Forse mai prima d'ora un ex aveva offuscato così tanto un Presidente in carica. Donald Trump si nota di più adesso che è sparito dalla circolazione, lontano da telecamere e Twitter. Giornali e televisioni sono tutti per lui, protagonista in contumacia nel processo per alto tradimento in corso al Senato. L'accusa ha chiuso ieri la requisitoria chiedendo la condanna per incitamento all'insurrezione in Campidoglio e per il rischio di reiterazione del reato, mostrando nuovi video del 6 gennaio e rivendicazioni degli assalitori, di cui proseguono gli arresti.
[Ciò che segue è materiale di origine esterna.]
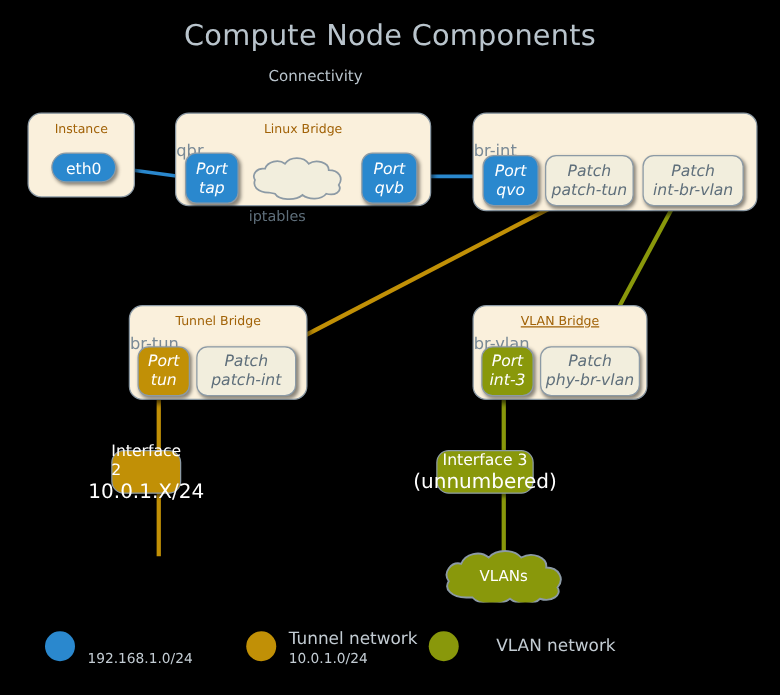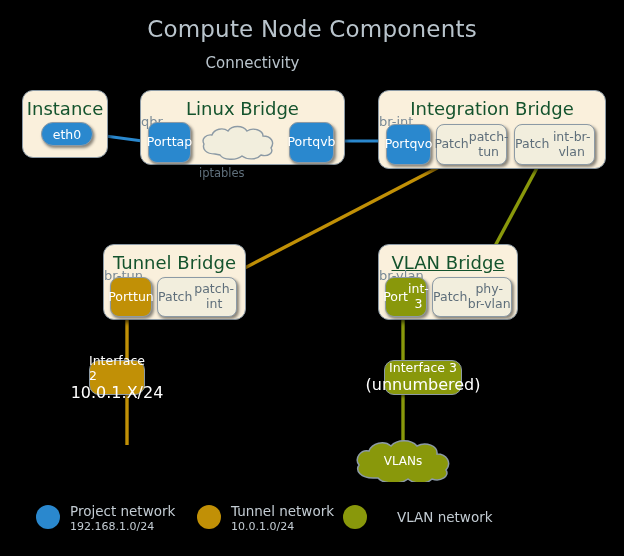"Connectivity" #subtitle { font-size: 15px -> 12px }
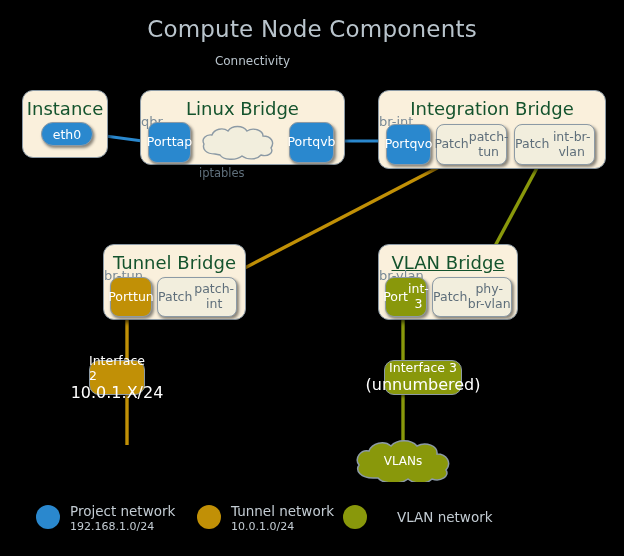"Instance" .box-title { color: #14532d -> #a16207; font-size: 18px -> 10px }
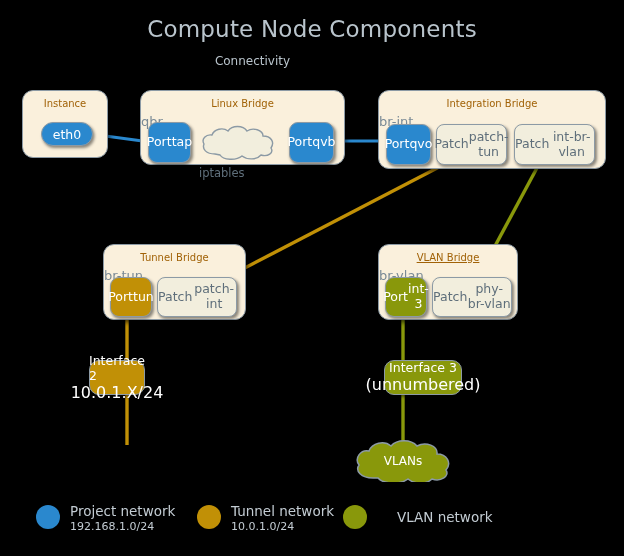"Integration Bridge" div.box-title { html: <div>Integration Bridge</div> -> none }
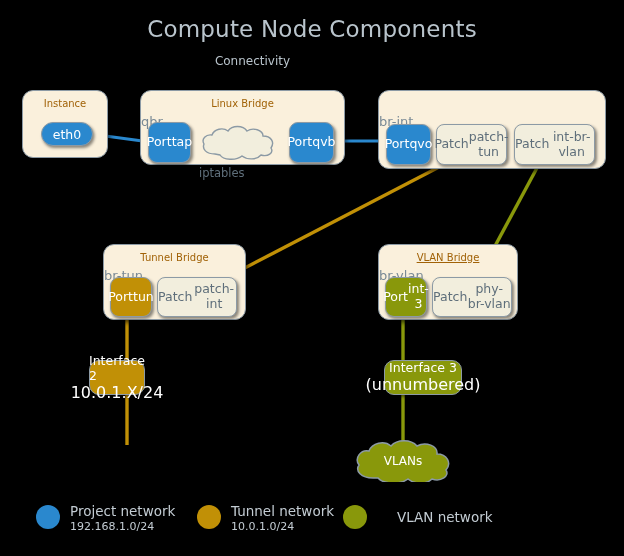"Port" .node { flex-direction: row -> column; font-style: none -> italic }
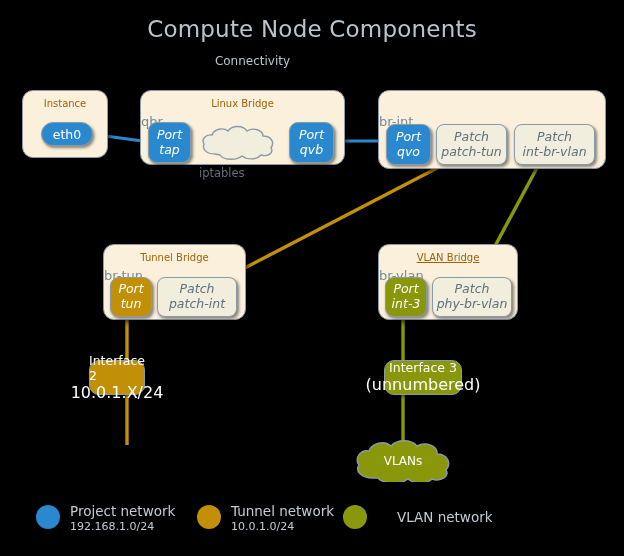"Patch" .node.cream { border-radius: 8px -> none }
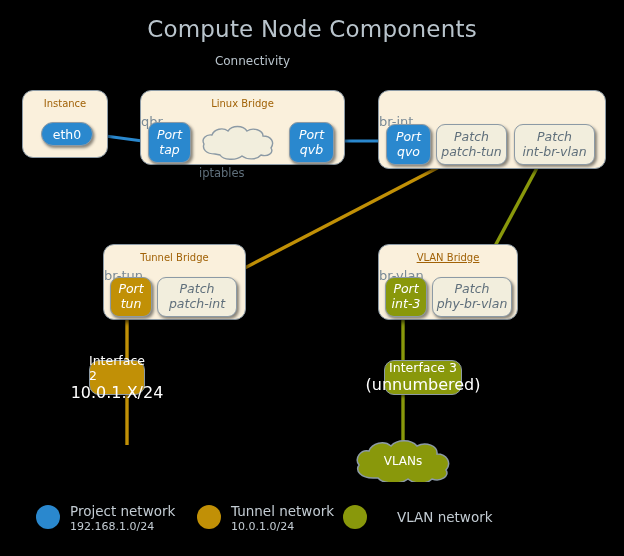"Interface 3" div.iface { left: 384px -> 349px }
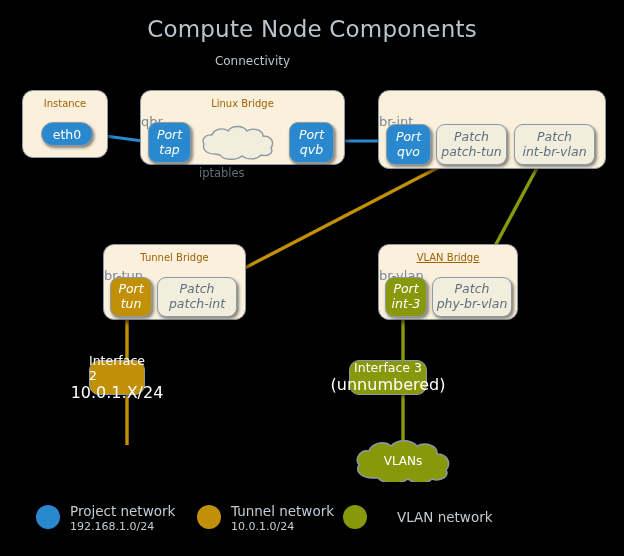"Project network" span.legend-name { html: <span>Project network</span> -> none }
Altri 5 affiliati al gruppo di estrema destra dei Proud Boys, sono 18 in totale accusati di cospirazione. La difesa che prenderà la parola oggi terrà un'arringa breve, sapendo che i numeri per un verdetto sfavorevole, non ci sono. Il Presidente Biden, sembra poco interessato al predecessore, se non per il fatto che l'amministrazione Trump, si è lamentato, gli ha fatto credere di avere molte più scorte di vaccini di quante fossero realtà, lasciandogli una bella grana di somministrazione. Per questo, Biden ha annunciato di aver ordinato altri 200 milioni di dosi di fiale Pfizer e Moderna, il 50% in più dell'attuale fornitura. Entro luglio, ha sottolineato, avremo abbastanza dosi per vaccinare 300 milioni di persone, praticamente tutto il Paese. Ma finora il collo di bottiglia è stata la distribuzione, tanto che molti Stati hanno rallentato le iniezioni. Los Angeles per mancanza di dosi chiude fino alla prossima settimana. Anche lo stadio dei Dodgers trasformato in centro di vaccinazione di massa. La campagna anti covid non impedisce al Presidente di ricostruire il ruolo internazionale dell'America, prolunga l'emergenza per la situazione in Libia dichiara conclusa quella al confine col Messico, stoppa i fondi per il muro, sanziona la Birmania per il colpo di stato militare del primo febbraio, soprattutto ha un primo contatto ufficiale con la Cina. Con il Presidente Xi Jinping c'è antica consuetudine, ma nelle due ore di telefonata con il secondo uomo più potente al mondo, Biden ha precisato che gli Stati Uniti sono preoccupati per le violazioni dei diritti umani in diverse aree del Paese, della stretta su Hong Kong e delle mire su Taiwan, oltre che delle politiche commerciali che qui considerano scorrette. Queste le posizioni ufficiali. Quelle ufficiose sono relative alla mole di investimenti messi in campo dal governo di Pechino. Se non ci diamo una mossa, ha detto Biden ai suoi, quelli ci mangiano in testa.